Changes may occur after that date. We will not update that information except as
required by law in the normal course of its public disclosure
practices.
Additionally,
the following discussion regarding our financial condition and results of
operations should be read in conjunction with the financial statements and
accompanying notes included in Item 1 of Part I of this Quarterly Report on Form
10-Q and with the
Management’s Discussion and Analysis of Financial Condition and Results of
Operations and the financial statements and accompanying notes included our
Annual Report on Form 10-K for the fiscal year ended September 30, 2010, filed
with the Securities and Exchange Commission.
13
Limited
Operating History
We were
incorporated in the State of Nevada on July 9, 2007, with the intention of
acquiring and marketing intellectual properties within the entertainment
industry. We conducted minimal operations in this line of business
and have since decided to discontinue operations in this area. We are
presently inactive, but we are looking at ventures of merit for corporate
participation as means of enhancing shareholder value. This may
involve sales of our equity or debt securities in merger or acquisition
transactions.
Material
Changes in Results of Operations
We have
not generated any revenues from operations for the period from July 9, 2007
(date of inception) through December 31, 2010.
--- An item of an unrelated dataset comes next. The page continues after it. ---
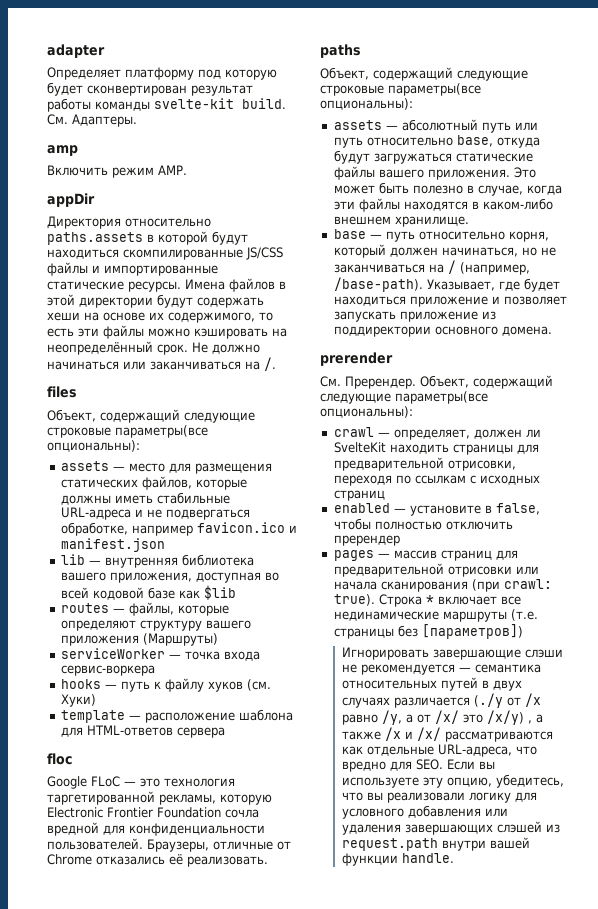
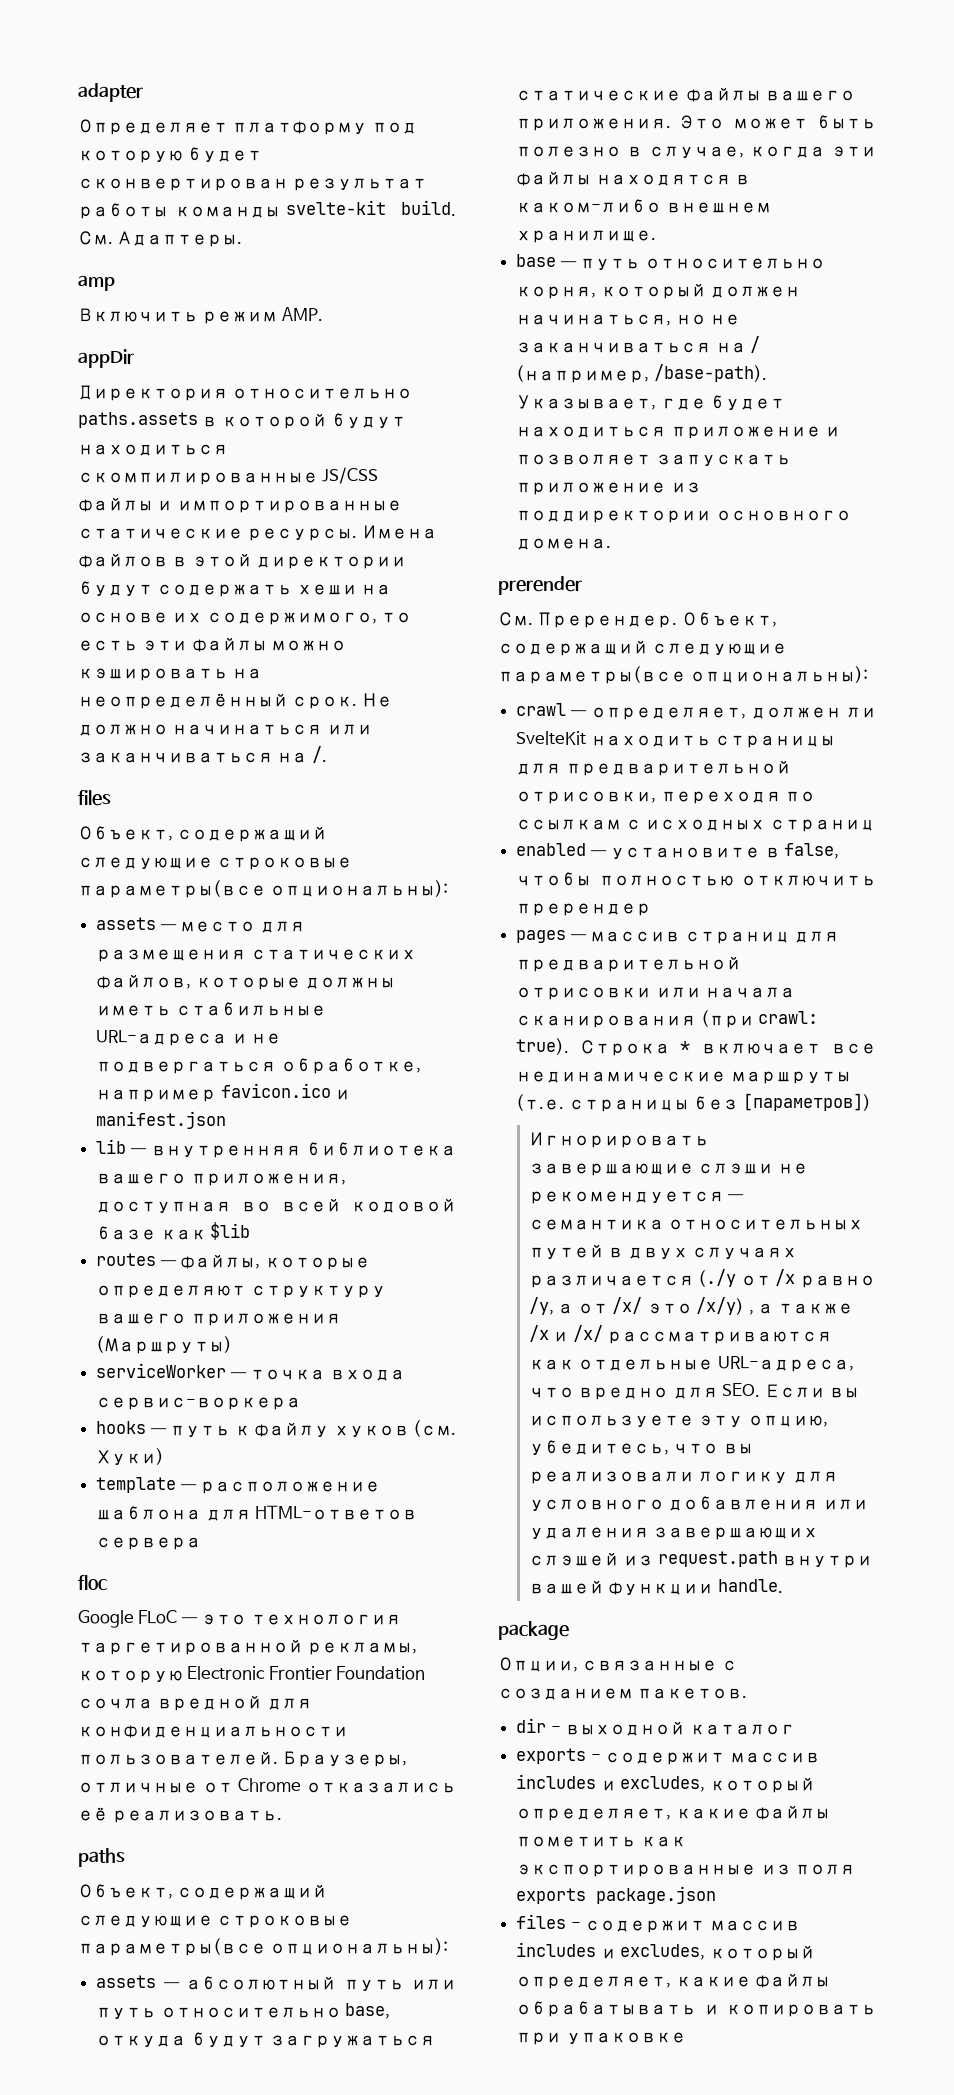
(454, 858) none -> [498,1621,569,1640] [498,1657,737,1672] [498,1688,748,1700] [516,1718,795,1736] [516,1748,820,1765] [516,1774,815,1793] [516,1806,831,1821] [516,1836,686,1847] [516,1864,856,1877] [516,1886,717,1904] [516,1914,800,1933] [516,1942,815,1961] [516,1974,831,1989] [516,2001,876,2017] [516,2032,686,2045] // package // Опции, связанные с созданием пакетов. // dir - выходной каталог // exports - содержит массив includes и excludes, который определяет, какие файлы пометить как экспортированные из поля exports package.json // files - содержит массив includes и excludes, который определяет, какие файлы обрабатывать и копировать при упаковке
Three Months Ended December 31,
2010
We
incurred an operating loss of $19,562 for the three month period ended December
31, 2010, compared to an operating loss of $36,675 for the three month period
ended December 31, 2009. The decrease in operating loss for the three
month period ended December 31, 2010 was mainly due to decreased professional
fees related to our financial reporting obligations, partially offset by higher
general and administrative expenses.
Net loss
for the three-month period ended December 31, 2010 was $22,333, compared to a
net loss of $37,807 for the three-month period ended December 31,
2009. Expenses in the three-month period ended December 31,
2010 were comprised of professional fees of $17,374, general and administrative
expenses of $2,188, and interest expenses of $2,773.
Interest
expenses related to the promissory notes that we issued on July 29, 2009 and May
10, 2010 were $2,773 for the three months ended December 31,
2010. The convertible promissory note issued on July 29, 2009 is in
the principal amount of $50,000, it bears interest at an annual rate of 9%, it
is due on July 27, 2012, and it may be converted into shares of our common stock
at a conversion price per share to be agreed by the Company and the note
holder. The promissory note issued on May 10, 2010 is in the
principal amount of $65,000, it bears interest at an annual rate of 10% and it
is due on November 9, 2011.
Period
from Inception to December 31, 2010
We
incurred an operating loss of $288,661 for the period from July 9, 2007
(inception) through December 31, 2010, and we have not generated any operating
revenues since inception. We anticipate that we will not generate any
operating revenues until we are able to raise additional capital to fund our
operations.
Net
losses for the period from July 9, 2007 (inception) through December 31, 2010
amounted to $298,370. Expenses in that period were comprised of
professional fees of $243,301, general and administrative expenses of $45,360,
and interest expenses of $10,597.
14
Liquidity
and Capital Resources
Since our
inception, we have been financed primarily by loans and private placements of
our common stock. We raised $25,500 from July 9, 2007 (inception)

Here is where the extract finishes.